[Start of section]
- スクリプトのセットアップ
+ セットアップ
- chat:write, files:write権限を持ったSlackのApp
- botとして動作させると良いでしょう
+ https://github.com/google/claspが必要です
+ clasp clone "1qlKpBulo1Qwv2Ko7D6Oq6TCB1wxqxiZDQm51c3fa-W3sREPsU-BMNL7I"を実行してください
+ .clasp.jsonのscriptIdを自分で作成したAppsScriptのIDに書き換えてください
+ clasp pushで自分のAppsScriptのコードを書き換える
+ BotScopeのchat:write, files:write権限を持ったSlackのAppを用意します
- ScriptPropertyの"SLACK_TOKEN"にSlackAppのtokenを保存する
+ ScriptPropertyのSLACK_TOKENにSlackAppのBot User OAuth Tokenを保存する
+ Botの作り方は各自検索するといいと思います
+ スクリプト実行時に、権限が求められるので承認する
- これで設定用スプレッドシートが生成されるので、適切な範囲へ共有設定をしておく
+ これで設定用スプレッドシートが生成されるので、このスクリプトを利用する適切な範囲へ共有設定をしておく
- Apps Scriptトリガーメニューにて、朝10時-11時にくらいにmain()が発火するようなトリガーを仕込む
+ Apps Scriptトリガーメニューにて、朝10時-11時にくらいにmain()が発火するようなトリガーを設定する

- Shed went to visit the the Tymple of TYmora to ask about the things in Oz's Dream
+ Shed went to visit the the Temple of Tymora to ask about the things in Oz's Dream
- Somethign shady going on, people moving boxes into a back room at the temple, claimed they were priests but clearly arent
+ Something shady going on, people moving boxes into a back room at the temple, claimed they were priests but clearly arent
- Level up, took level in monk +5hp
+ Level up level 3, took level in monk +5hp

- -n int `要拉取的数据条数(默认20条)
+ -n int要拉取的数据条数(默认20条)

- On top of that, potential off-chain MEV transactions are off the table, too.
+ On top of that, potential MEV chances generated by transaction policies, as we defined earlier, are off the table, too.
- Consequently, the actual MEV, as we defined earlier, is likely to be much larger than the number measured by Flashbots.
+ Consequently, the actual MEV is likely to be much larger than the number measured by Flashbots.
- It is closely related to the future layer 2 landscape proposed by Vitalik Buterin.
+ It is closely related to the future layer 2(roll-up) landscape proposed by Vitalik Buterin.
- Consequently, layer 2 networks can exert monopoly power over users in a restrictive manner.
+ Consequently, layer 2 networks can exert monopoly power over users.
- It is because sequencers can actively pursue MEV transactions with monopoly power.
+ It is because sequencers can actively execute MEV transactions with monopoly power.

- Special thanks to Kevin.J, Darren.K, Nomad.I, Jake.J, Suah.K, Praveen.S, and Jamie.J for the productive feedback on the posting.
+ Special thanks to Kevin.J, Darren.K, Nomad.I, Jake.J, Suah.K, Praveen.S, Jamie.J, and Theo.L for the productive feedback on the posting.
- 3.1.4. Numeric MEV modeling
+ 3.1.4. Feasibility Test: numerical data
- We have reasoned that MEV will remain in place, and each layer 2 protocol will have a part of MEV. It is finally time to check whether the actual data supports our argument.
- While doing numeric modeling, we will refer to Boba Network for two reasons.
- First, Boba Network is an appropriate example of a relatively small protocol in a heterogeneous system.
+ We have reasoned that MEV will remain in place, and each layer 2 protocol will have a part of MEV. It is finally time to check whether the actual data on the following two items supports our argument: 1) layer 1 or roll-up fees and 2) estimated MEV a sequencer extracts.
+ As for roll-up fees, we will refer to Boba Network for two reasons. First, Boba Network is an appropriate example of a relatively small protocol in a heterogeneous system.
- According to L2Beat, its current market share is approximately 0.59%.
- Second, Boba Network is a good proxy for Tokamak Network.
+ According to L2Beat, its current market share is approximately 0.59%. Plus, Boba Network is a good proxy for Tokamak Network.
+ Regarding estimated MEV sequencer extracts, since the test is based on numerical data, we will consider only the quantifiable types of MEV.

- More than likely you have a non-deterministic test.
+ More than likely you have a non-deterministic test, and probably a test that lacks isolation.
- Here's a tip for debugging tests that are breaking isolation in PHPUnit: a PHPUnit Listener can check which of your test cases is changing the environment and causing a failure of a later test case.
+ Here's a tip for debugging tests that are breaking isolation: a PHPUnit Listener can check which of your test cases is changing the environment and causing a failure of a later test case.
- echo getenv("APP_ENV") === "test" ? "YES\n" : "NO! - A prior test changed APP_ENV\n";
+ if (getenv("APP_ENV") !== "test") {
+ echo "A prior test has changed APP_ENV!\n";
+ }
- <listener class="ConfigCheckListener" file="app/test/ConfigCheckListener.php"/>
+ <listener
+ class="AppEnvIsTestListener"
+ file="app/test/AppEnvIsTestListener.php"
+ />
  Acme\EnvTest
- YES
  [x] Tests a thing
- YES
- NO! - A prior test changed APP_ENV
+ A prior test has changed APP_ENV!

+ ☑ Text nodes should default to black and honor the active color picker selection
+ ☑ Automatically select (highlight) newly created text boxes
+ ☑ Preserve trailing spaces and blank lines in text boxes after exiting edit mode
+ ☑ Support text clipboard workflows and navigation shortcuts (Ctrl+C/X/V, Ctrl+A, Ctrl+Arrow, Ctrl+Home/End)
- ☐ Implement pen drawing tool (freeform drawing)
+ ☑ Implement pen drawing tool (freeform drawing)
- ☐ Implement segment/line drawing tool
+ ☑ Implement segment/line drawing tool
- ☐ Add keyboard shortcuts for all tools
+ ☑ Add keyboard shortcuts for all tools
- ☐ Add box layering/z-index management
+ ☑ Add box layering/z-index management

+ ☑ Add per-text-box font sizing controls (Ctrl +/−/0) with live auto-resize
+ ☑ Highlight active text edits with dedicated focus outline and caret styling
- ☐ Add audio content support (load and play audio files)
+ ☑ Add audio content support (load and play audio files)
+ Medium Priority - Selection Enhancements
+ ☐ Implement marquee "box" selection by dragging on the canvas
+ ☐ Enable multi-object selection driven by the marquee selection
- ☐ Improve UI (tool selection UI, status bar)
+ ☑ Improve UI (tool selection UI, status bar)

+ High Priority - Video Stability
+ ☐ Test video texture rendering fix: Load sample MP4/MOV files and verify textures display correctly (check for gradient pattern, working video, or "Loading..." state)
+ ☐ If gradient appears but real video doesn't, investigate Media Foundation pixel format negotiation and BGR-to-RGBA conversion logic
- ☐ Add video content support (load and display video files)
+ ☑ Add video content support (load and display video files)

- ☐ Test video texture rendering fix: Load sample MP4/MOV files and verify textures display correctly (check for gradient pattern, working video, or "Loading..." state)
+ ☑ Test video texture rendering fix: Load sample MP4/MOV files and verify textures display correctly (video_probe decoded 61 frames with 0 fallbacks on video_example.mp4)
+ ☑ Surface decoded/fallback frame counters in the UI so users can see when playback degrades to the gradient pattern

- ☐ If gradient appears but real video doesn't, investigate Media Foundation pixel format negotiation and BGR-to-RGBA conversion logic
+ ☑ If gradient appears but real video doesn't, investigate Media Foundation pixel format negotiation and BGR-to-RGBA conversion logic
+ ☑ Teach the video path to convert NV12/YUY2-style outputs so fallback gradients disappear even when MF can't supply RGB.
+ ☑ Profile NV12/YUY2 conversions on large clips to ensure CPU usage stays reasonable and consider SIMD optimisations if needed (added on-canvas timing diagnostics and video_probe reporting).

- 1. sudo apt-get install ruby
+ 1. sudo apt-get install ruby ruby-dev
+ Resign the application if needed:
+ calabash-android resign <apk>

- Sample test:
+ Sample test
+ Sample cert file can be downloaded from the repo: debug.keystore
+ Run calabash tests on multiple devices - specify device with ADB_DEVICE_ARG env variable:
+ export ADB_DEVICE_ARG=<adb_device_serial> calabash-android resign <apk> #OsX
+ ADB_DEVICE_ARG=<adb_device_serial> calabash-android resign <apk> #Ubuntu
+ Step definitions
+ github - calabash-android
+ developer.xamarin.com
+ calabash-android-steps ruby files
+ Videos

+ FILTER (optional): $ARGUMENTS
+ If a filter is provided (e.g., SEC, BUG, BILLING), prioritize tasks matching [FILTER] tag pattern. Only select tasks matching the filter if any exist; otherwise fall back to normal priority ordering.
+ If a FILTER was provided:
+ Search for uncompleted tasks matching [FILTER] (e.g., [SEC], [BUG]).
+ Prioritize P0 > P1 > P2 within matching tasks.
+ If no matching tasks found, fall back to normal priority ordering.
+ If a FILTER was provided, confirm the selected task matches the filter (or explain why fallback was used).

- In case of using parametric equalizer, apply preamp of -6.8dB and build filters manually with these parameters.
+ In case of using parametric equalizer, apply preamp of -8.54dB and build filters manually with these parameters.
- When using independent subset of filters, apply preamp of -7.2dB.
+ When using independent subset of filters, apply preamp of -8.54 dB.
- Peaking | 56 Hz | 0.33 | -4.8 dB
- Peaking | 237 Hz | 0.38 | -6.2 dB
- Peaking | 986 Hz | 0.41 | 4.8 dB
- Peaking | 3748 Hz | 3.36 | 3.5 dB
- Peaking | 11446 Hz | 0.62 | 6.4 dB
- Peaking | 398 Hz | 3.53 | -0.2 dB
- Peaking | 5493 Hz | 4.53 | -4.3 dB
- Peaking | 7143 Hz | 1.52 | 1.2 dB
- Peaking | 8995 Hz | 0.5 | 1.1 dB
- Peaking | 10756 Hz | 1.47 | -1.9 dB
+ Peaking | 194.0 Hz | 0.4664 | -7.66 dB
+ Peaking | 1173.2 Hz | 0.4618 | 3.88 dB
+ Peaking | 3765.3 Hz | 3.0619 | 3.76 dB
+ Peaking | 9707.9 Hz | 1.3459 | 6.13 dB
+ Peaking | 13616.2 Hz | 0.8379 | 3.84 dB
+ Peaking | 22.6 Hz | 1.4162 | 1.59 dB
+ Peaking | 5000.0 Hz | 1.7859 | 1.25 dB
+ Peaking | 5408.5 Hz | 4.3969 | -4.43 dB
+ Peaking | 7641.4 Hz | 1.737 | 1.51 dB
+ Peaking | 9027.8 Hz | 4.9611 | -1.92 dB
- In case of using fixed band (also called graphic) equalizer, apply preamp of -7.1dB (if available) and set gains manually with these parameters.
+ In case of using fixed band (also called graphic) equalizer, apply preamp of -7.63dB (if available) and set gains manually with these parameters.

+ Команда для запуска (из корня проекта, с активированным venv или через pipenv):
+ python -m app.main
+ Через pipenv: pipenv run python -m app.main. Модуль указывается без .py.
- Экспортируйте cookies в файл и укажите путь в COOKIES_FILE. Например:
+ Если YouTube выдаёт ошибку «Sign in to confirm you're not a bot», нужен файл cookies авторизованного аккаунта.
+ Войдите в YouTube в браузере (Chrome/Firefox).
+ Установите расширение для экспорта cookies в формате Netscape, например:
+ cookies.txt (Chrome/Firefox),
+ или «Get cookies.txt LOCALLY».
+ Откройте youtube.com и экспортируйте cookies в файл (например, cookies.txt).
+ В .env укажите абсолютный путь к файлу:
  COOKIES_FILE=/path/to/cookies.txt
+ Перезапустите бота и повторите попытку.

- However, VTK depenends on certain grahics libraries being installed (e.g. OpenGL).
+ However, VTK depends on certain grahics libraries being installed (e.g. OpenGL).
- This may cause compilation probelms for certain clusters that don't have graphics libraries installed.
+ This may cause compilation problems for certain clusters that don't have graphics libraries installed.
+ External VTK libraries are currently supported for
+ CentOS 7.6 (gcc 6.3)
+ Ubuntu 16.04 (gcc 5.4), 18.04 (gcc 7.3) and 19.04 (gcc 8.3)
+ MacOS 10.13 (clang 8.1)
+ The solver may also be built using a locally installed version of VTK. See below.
[End of section]
• [TASK TO CARRY OUT] Which lines above run from the one containing "- On top of" down to the one containing "- It is closely"? Repeat exactly those, both ends included, and nothing else.

• [OUTPUT BELOW]
- On top of that, potential off-chain MEV transactions are off the table, too.
+ On top of that, potential MEV chances generated by transaction policies, as we defined earlier, are off the table, too.
- Consequently, the actual MEV, as we defined earlier, is likely to be much larger than the number measured by Flashbots.
+ Consequently, the actual MEV is likely to be much larger than the number measured by Flashbots.
- It is closely related to the future layer 2 landscape proposed by Vitalik Buterin.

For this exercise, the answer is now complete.